● PROMPT
Each line from the one containing "Чакрыгин Андрей Иванович | №п/п v2: 14 -> 13" to the end of the data must be copied exactly, the first and last included; no other lines and no pictures belong in the copy.
======== DATA TO USE ========
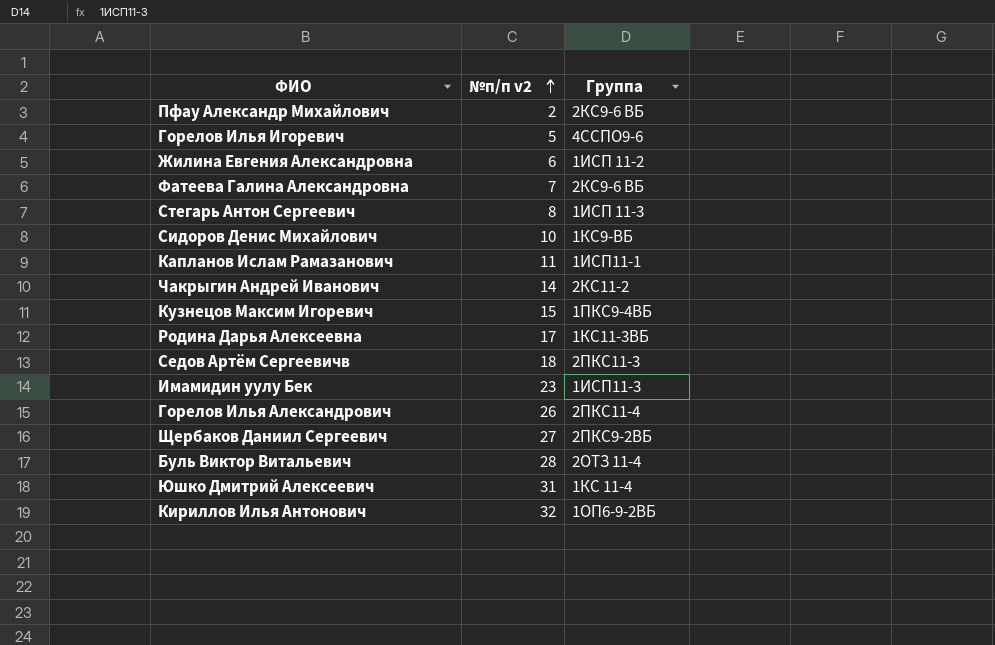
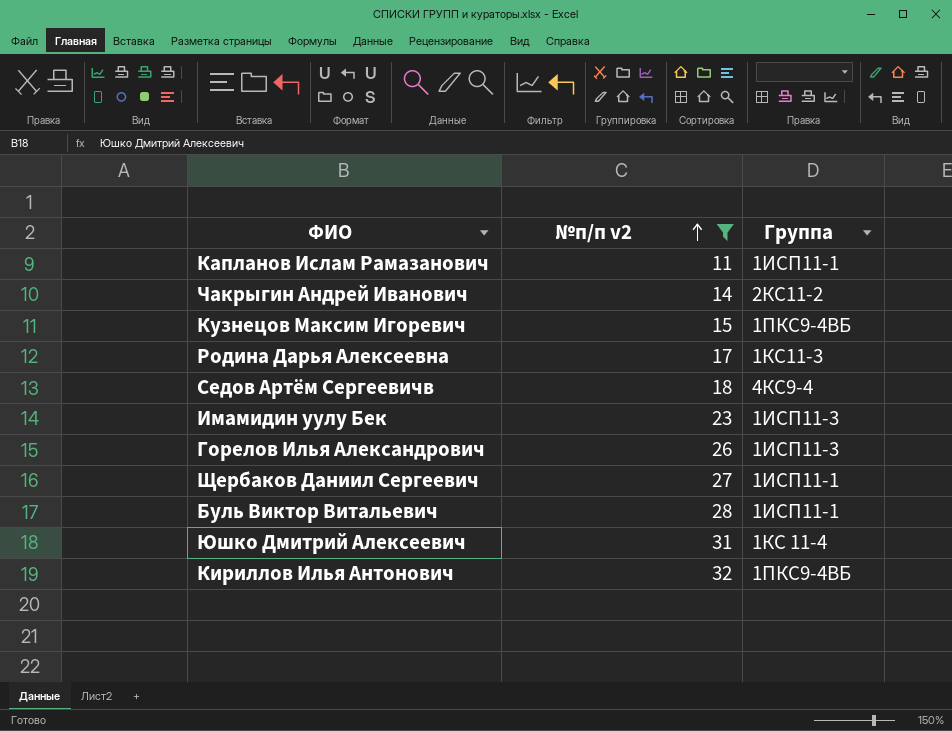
filter: none -> №п/п v2 >= 11
Родина Дарья Алексеевна | Группа: 1КС11-3ВБ -> 1КС11-3
Седов Артём Сергеевичв | Группа: 2ПКС11-3 -> 4КС9-4
Горелов Илья Александрович | Группа: 2ПКС11-4 -> 1ИСП11-3
Щербаков Даниил Сергеевич | Группа: 2ПКС9-2ВБ -> 1ИСП11-1
Буль Виктор Витальевич | Группа: 2ОТЗ 11-4 -> 1ИСП11-1
Кириллов Илья Антонович | Группа: 1ОП6-9-2ВБ -> 1ПКС9-4ВБ

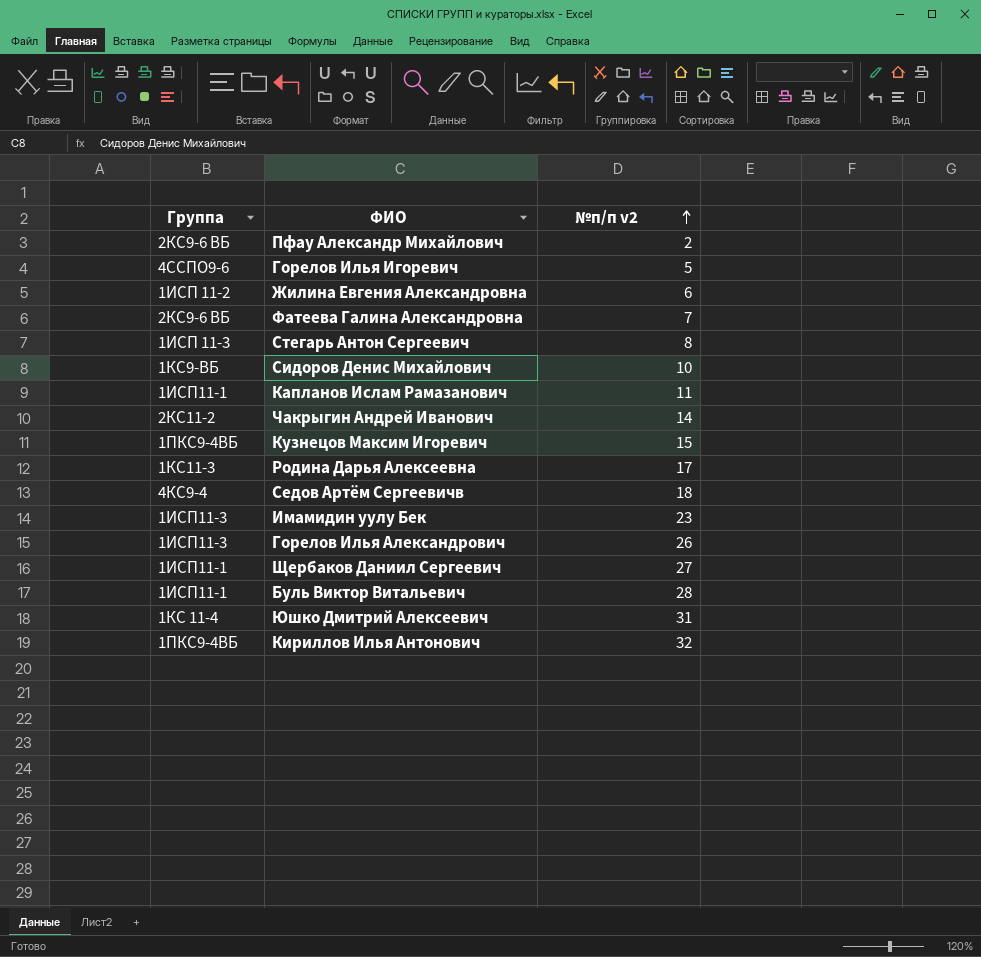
filter: №п/п v2 >= 11 -> none
column Группа | position: 3 -> 1

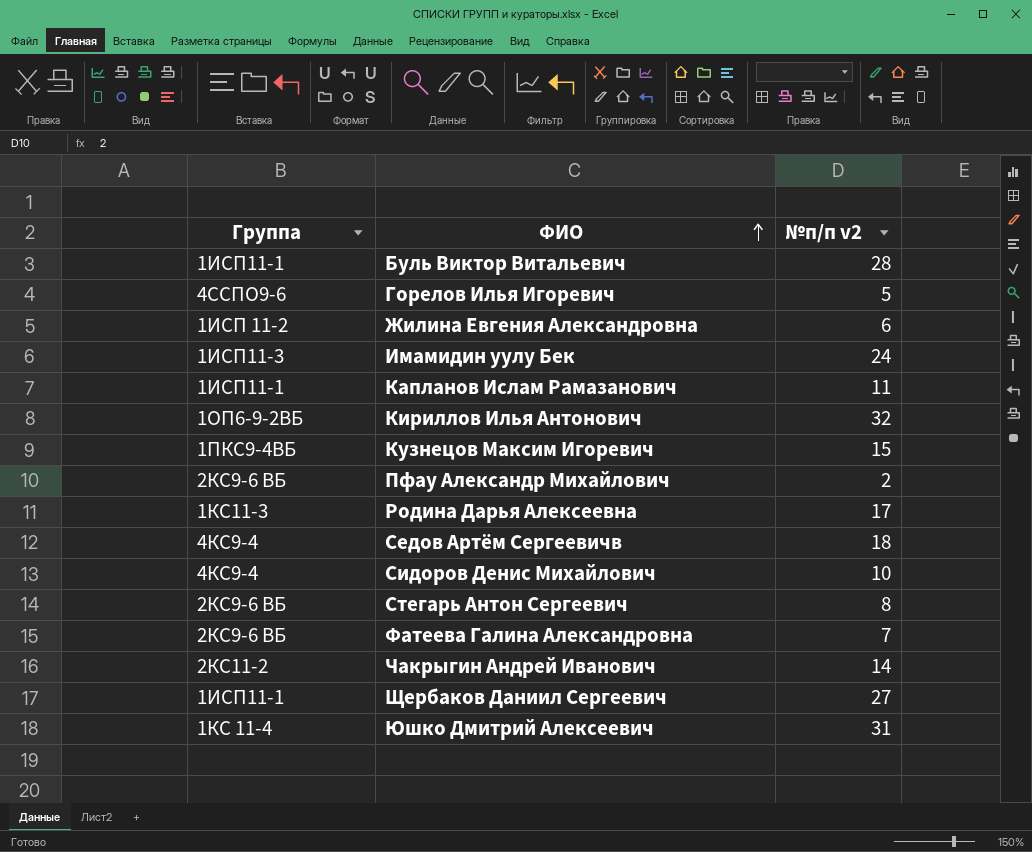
row order: №п/п v2 ascending -> ФИО ascending
row Горелов Илья Александрович: 1ИСП11-3 | 26 -> none
Имамидин уулу Бек | №п/п v2: 23 -> 24
Кириллов Илья Антонович | Группа: 1ПКС9-4ВБ -> 1ОП6-9-2ВБ
Сидоров Денис Михайлович | Группа: 1КС9-ВБ -> 4КС9-4
Стегарь Антон Сергеевич | Группа: 1ИСП 11-3 -> 2КС9-6 ВБ

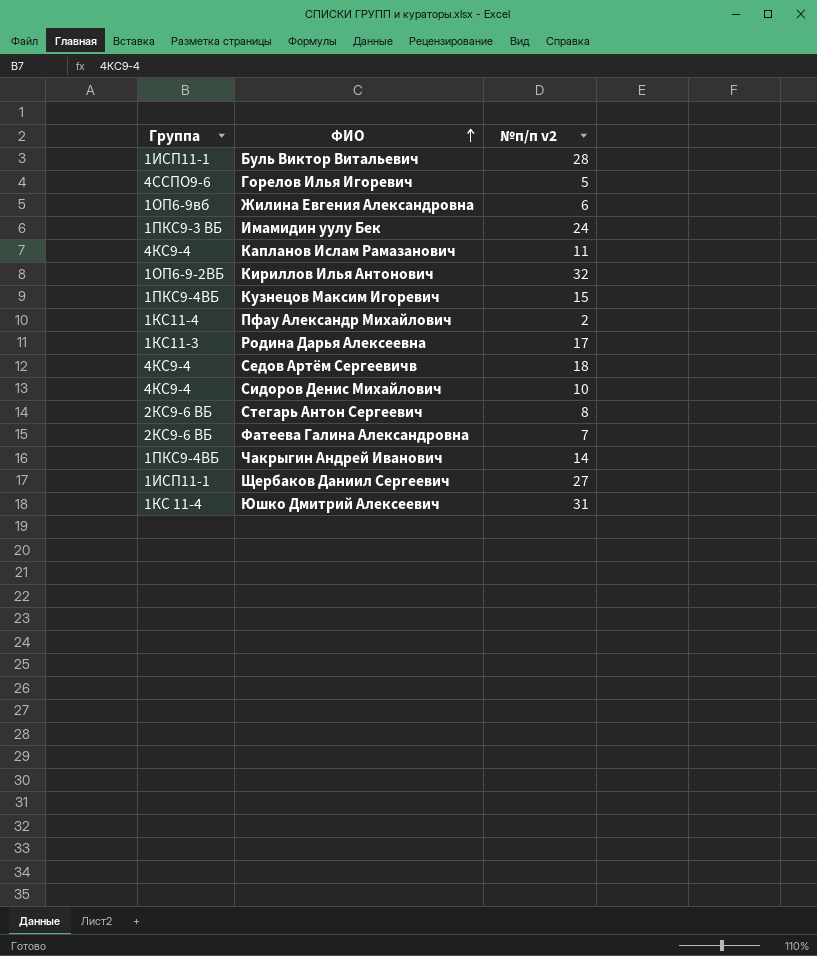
Жилина Евгения Александровна | Группа: 1ИСП 11-2 -> 1ОП6-9вб
Имамидин уулу Бек | Группа: 1ИСП11-3 -> 1ПКС9-3 ВБ
Капланов Ислам Рамазанович | Группа: 1ИСП11-1 -> 4КС9-4
Пфау Александр Михайлович | Группа: 2КС9-6 ВБ -> 1КС11-4
Чакрыгин Андрей Иванович | Группа: 2КС11-2 -> 1ПКС9-4ВБ

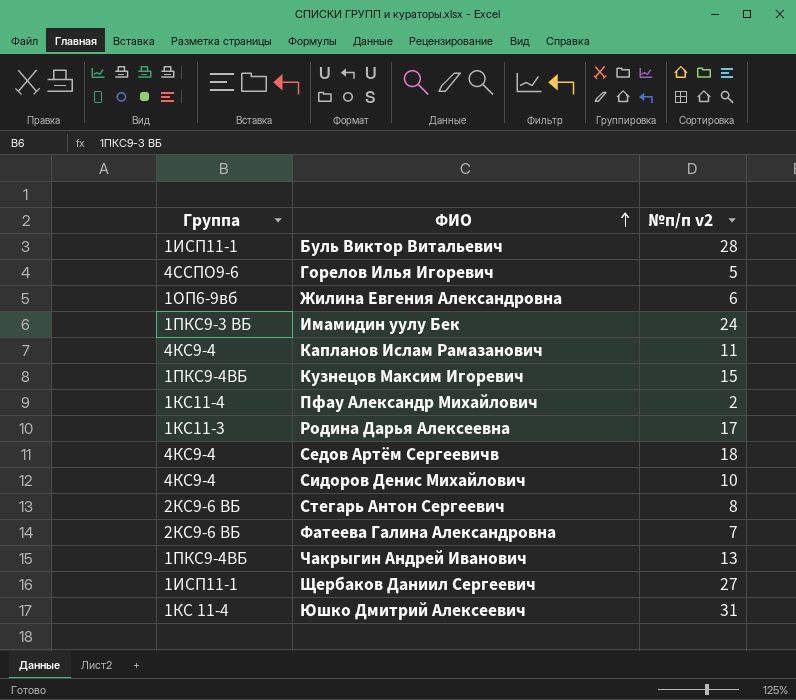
row Кириллов Илья Антонович: 1ОП6-9-2ВБ | 32 -> none
Чакрыгин Андрей Иванович | №п/п v2: 14 -> 13

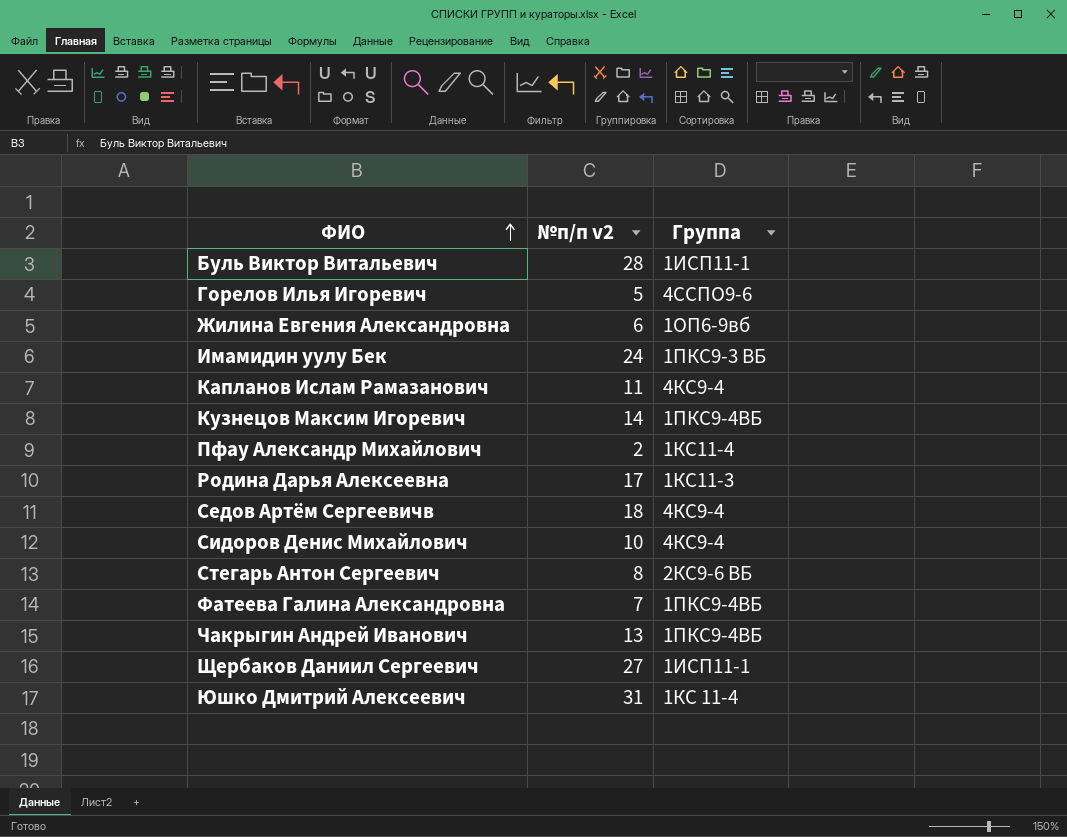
column Группа | position: 1 -> 3
Кузнецов Максим Игоревич | №п/п v2: 15 -> 14
Фатеева Галина Александровна | Группа: 2КС9-6 ВБ -> 1ПКС9-4ВБ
========
● WRITTEN ANSWER
Чакрыгин Андрей Иванович | №п/п v2: 14 -> 13

column Группа | position: 1 -> 3
Кузнецов Максим Игоревич | №п/п v2: 15 -> 14
Фатеева Галина Александровна | Группа: 2КС9-6 ВБ -> 1ПКС9-4ВБ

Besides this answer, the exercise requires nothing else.